Pour Sébastien Boueilh, il est primordial au contraire de libérer la parole des victimes. « La honte doit changer de camp : on n’est pas coupable, on est victime », martèle, à juste titre, le président de l’association « Colosse aux pieds d’argile ». Au cours de ses interventions, il n’hésite d’ailleurs pas à évoquer son histoire personnelle (ndlr, il a été victime de 11 à 16 ans des agissements pédophiles du mari de sa cousine avant de dénoncer les faits, à 30 ans). « Le résultat est systématique, prévient-il.

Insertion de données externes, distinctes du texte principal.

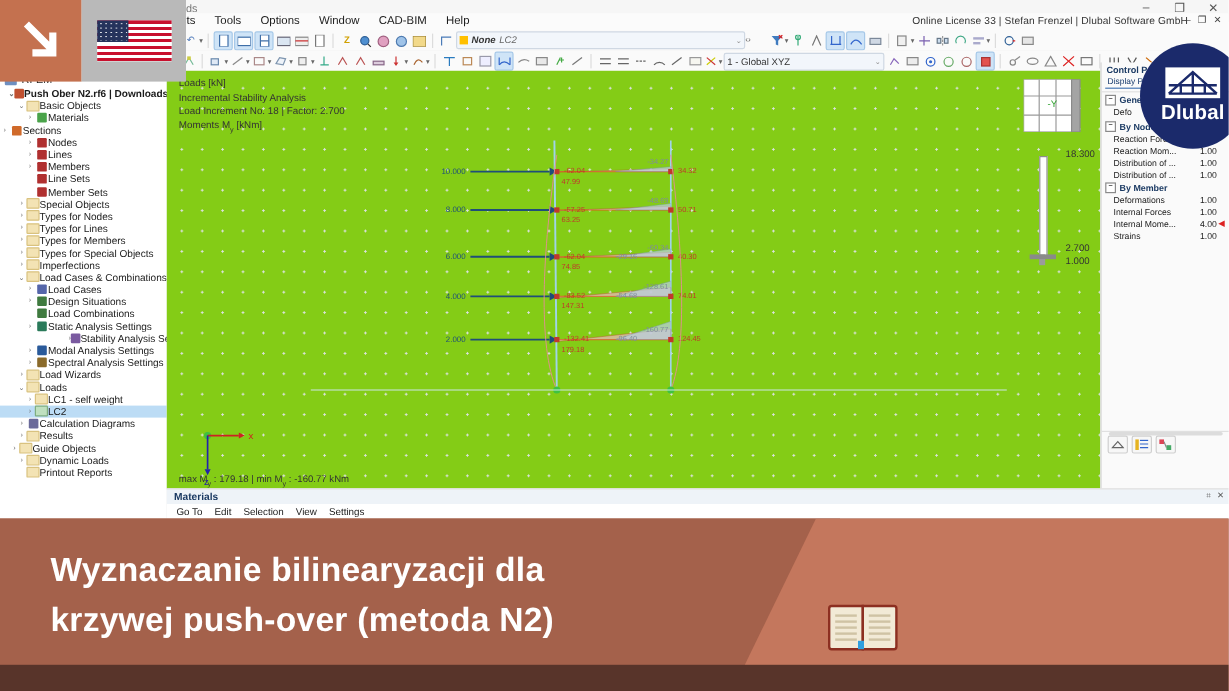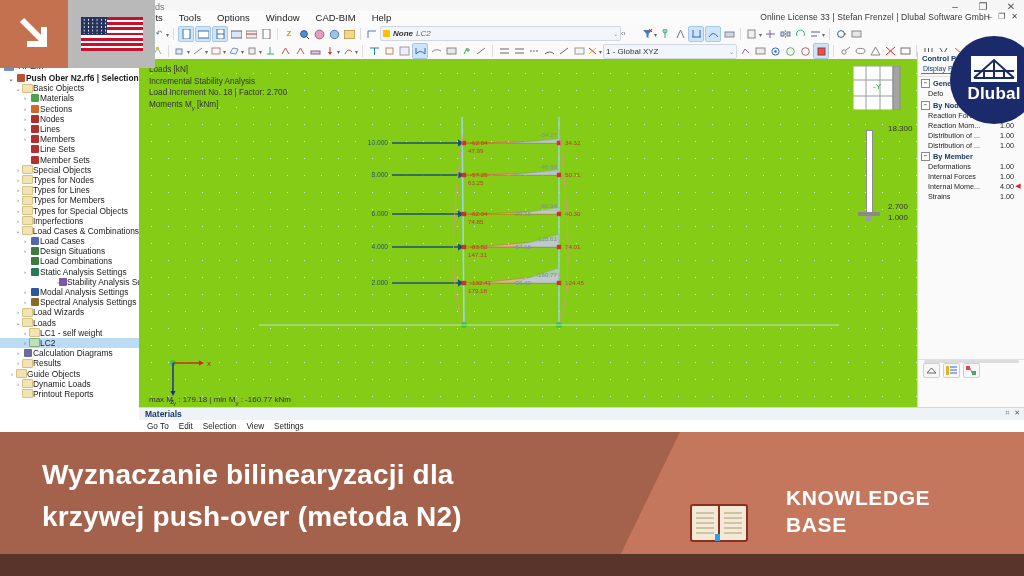--- a/index.html
+++ b/index.html
@@ -569,37 +569,37 @@
     <div class="nav-head">
       <span class="glyph"></span>
       <span>RFEM</span>
     </div>
     <ul class="tree" id="tree-list">
         <li class="tnode b" style="padding-left: 7px;">
           <span class="exp">⌄</span>
           <span class="ic">
             <span class="sq" style="background: rgb(192, 80, 48);"></span>
           </span>
-          <span>Push Ober N2.rf6 | Selection</span>
+          <span>Push Ober N2.rf6 | Downloads</span>
         </li>
         <li class="tnode" style="padding-left: 14px;">
           <span class="exp">⌄</span>
           <span class="ic">
             <span class="folder"></span>
           </span>
           <span>Basic Objects</span>
         </li>
         <li class="tnode" style="padding-left: 21px;">
           <span class="exp">›</span>
           <span class="ic">
             <span class="sq" style="background: rgb(74, 163, 74);"></span>
           </span>
           <span>Materials</span>
         </li>
-        <li class="tnode" style="padding-left: 21px;">
+        <li class="tnode" style="">
           <span class="exp">›</span>
           <span class="ic">
             <span class="sq" style="background: rgb(208, 106, 42);"></span>
           </span>
           <span>Sections</span>
         </li>
         <li class="tnode" style="padding-left: 21px;">
           <span class="exp">›</span>
           <span class="ic">
             <span class="sq" style="background: rgb(176, 48, 48);"></span>
@@ -1070,18 +1070,14 @@
     </div>
     <div class="book-r">
       <div class="book-line" style="top:6px"></div>
         <div class="book-line" style="top:11px"></div>
       <div class="book-line" style="top:16px"></div>
         <div class="book-line" style="top:21px"></div>
       <div class="book-line" style="top:26px"></div>
     </div>
     <div class="book-mark"></div>
   </div>
-  <div class="kb">
-    <div>KNOWLEDGE</div>
-    <div>BASE</div>
-  </div>
   <div class="bottombar"></div>
 </div>
 
 </body></html>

En sept ans, il n’y a pas eu une seule intervention qui n’a pas conduit, ensuite, à la déclaration d’une ou plusieurs victimes ».
Et quand la parole reste trop difficile, il revient aux personnels des clubs (entraîneurs, encadrants, bénévoles, parents et autres sportifs) de tenter de déceler des signaux d’alerte chez les victimes. « Le plus souvent, il s’agit de changements physiques ou comportementaux tels que la prise ou perte de poids, l’agressivité, la violence, le repli sur soi, les difficultés scolaires, le désintérêt pour les activités sportives, les excès en tout genre », alerte Sébastien Boueilh.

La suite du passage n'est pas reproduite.